Le sujet fait désormais l’objet d’un vrai Kulturkampf à l’américaine. Aucune court de justice n’a pour l’heure tranché sur la question de savoir si les lois interdisant la discrimination sexuelle s’appliquent aux cas relatifs à l’identité sexuelle. Mais le combat juridique est soutenu. Il y a quelques jours, le DoJ a porté plainte contre l’État de Caroline du Nord qui a adopté une loi interdisant les transgenres à se rendre dans les WC de leur choix. A son tour, la Caroline du Nord a porté l’affaire devant la justice, estimant que l’administration démocrate surinterprète la loi sur les droits civiques de 1965 et la clause de non-discrimination sexuelle. Véhiculant leur propre avis ou souvent celui de leurs parents, des élèves contre-attaquent. Ils portent des tee-shirts «Straight Pride» montrant le symbole d’une femme et d’un homme pour souligner leur hétérosexualité. Si la tolérance envers les transgenres a progressé, les plus réfractaires estiment qu’on impose à la majorité des règles concernant une infime minorité, les transgenres. Le clivage est souvent entre urbains et ruraux, mais aussi entre riches et plus démunis.

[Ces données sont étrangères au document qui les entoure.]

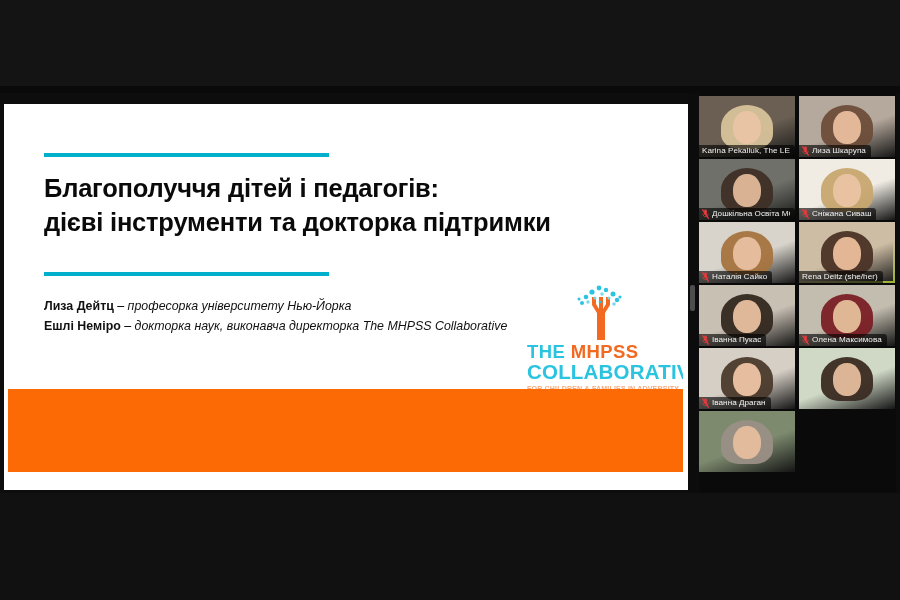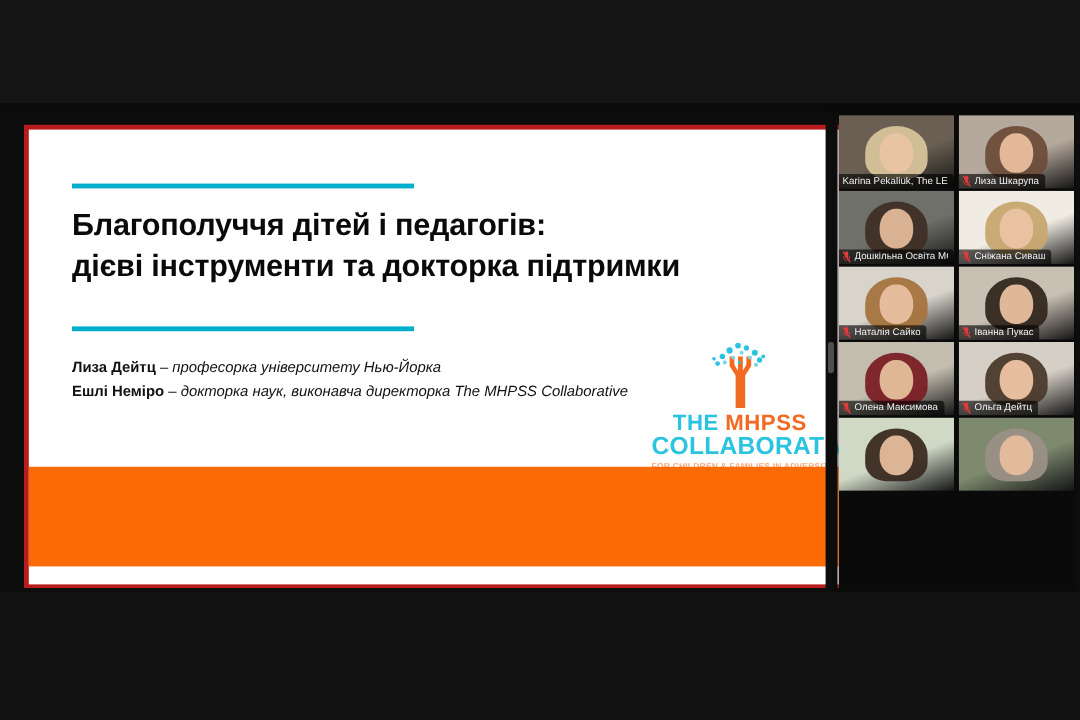--- a/index.html
+++ b/index.html
@@ -42,11 +42,11 @@
   
   .slide-wrap {
     position: absolute;
-    left: 20px;
+    left: 4px;
     top: 104px;
     width: 684px;
     height: 386px;
-    background: #b91c1c;
+    background: #ffffff;
     padding: 4px 5px 3px 4px;
   }
   .slide {

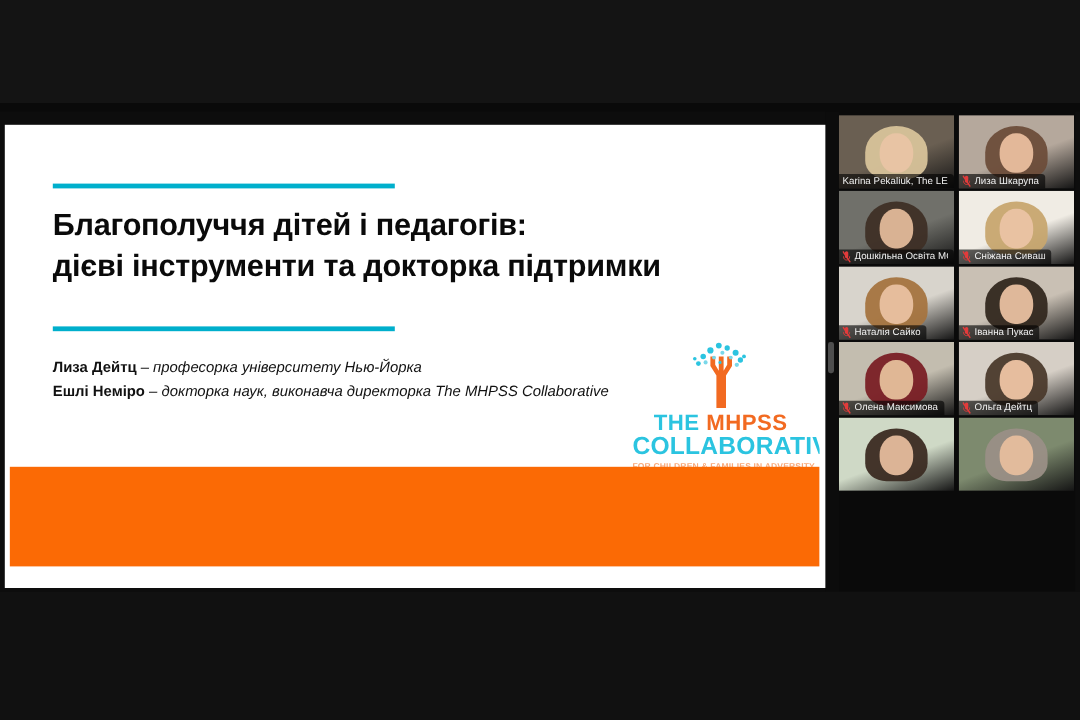--- a/index.html
+++ b/index.html
@@ -375,6 +375,14 @@
             <span class="namebar-text">Наталія  Сайко</span>
           </div>
         </div>
+        <div class="tile active">
+          <div class="tile-bg" style="background: linear-gradient(160deg, rgb(205, 189, 164) 0%, rgb(205, 189, 164) 55%, rgba(0, 0, 0, 0.22) 100%);"></div>
+          <div class="tile-hair" style="background: rgb(74, 50, 38);"></div>
+          <div class="tile-face" style="background: rgb(227, 182, 149);"></div>
+          <div class="namebar">
+            <span class="namebar-text">Rena Deitz (she/her)</span>
+          </div>
+        </div>
         <div class="tile">
           <div class="tile-bg" style="background: linear-gradient(160deg, rgb(201, 192, 180) 0%, rgb(201, 192, 180) 55%, rgba(0, 0, 0, 0.22) 100%);"></div>
           <div class="tile-hair" style="background: rgb(51, 40, 31);"></div>

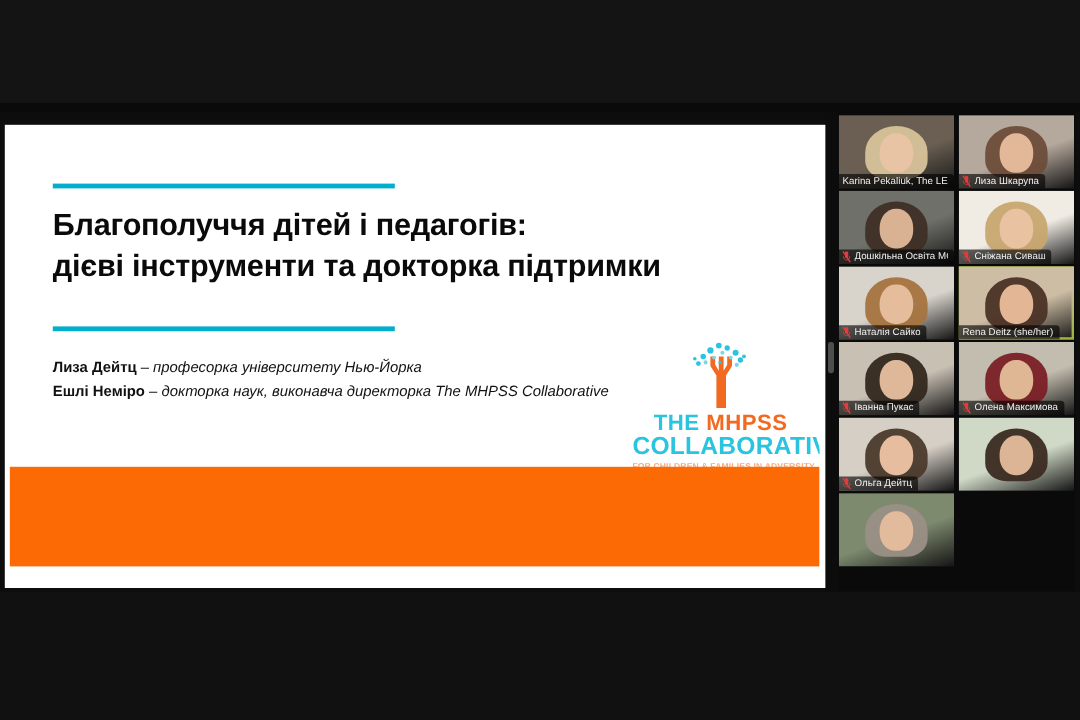--- a/index.html
+++ b/index.html
@@ -99,7 +99,6 @@
     left: 519px;
     top: 175px;
     width: 147px;
-    text-align: center;
   }
   .logo-mark {
     position: relative;

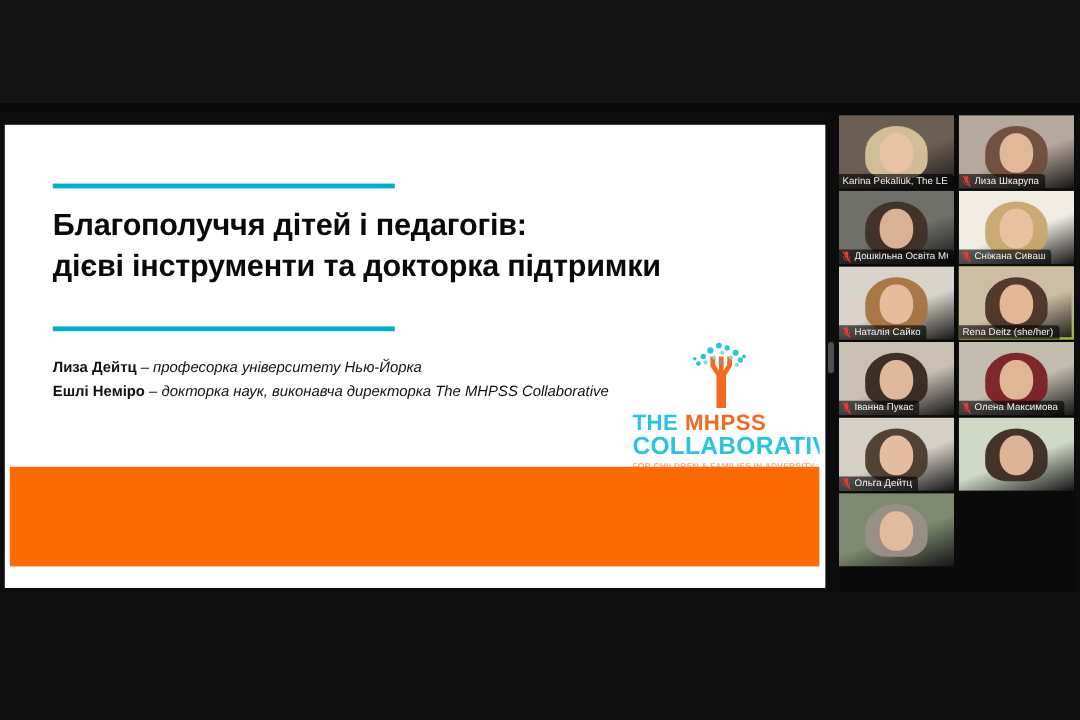--- a/index.html
+++ b/index.html
@@ -424,7 +424,7 @@
                 <line x1="0.4" y1="0.4" x2="6.6" y2="9.6" stroke="#e23b3b" stroke-width="1.2"></line>
               </svg>
             </span>
-            <span class="namebar-text">Ольга Дейтц</span>
+            <span class="namebar-text">Іванна Драган</span>
           </div>
         </div>
         <div class="tile">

Les transgenres sont estimés à 1% voire 2% de la population. Jugés vulnérables, ils font régulièrement l’objet d’intimidations ou de harcèlement. Le taux de suicide parmi eux est élevé. Le quotidien des élèves transgenres est parfois rempli d’écueils. Il arrive que des filles s’identifiant en garçons hésitent à emprunter les toilettes de ces derniers quand elles ont leurs menstruations. D’autres préfèrent utiliser le petit coin en catimini aux heures de récréation ou à la pause de midi. Quand ils sortent du cadre scolaire, certains craignent de se faire prendre à partie par des hétérosexuels au cas où ils utiliseraient les toilettes de l’autre sexe. Dans une école de Durham, en Caroline du Nord, on est plus ouvert. L’établissement a affiché une signalétique empreinte d’humour sur la porte des toilettes: une figure représentant pour une moitié une femme, pour l’autre un homme avec cette indication: «Whichever» ou «We don’t Care (on s’en fiche)» pour dire que le lieu est sexuellement neutre. Nombre d’enfants mettent du temps à trouver leur véritable identité sexuelle. Psychologues et éducateurs les décrivent parfois comme «gender-creative» ou «gender-fluid».

Or l’une des principales pommes de discordes entre les deux camps a trait précisément à la définition de l’identité sexuelle. Selon la directive de l’administration Obama, il suffit qu’un parent ou représentant légal indique que l’identité sexuelle de l’élève diffère de celle inscrite dans les documents officiels pour que l’école la prenne en compte. Nul besoin d’un certificat médical ou de naissance. C’est ce qui dérange des jeunes filles par exemple devant partager leurs toilettes avec un camarade qui affirme une identité sexuelle féminine, mais qui n’a pas changé d’anatomie. Un grief qui ne va pas sans rappeler le cas de Caitlin Jenner qui annonçait en grande pompe, dans Vanity Fair, qu’elle ne se sentait plus dans la peau de l’ex-décathlonien Bruce Jenner sans toutefois recourir à la chirurgie. Aujourd’hui, nombre d’Américaines refusent de voir leur cause défendue par celle qui a été l’une des 25 femmes honorées par le magazine Glamour lors de sa cérémonie de «femme de l’année».

Professeur émérite de droit de Yale, Peter Schuck est d’avis que l’administration Obama a «tronqué» le débat. Il le souligne: «Il y a relativement peu d’Américains qui considèrent l’accès aux toilettes comme une problématique liée aux droits civiques.» Sans véritable débat public, le professeur craint un retour de flamme.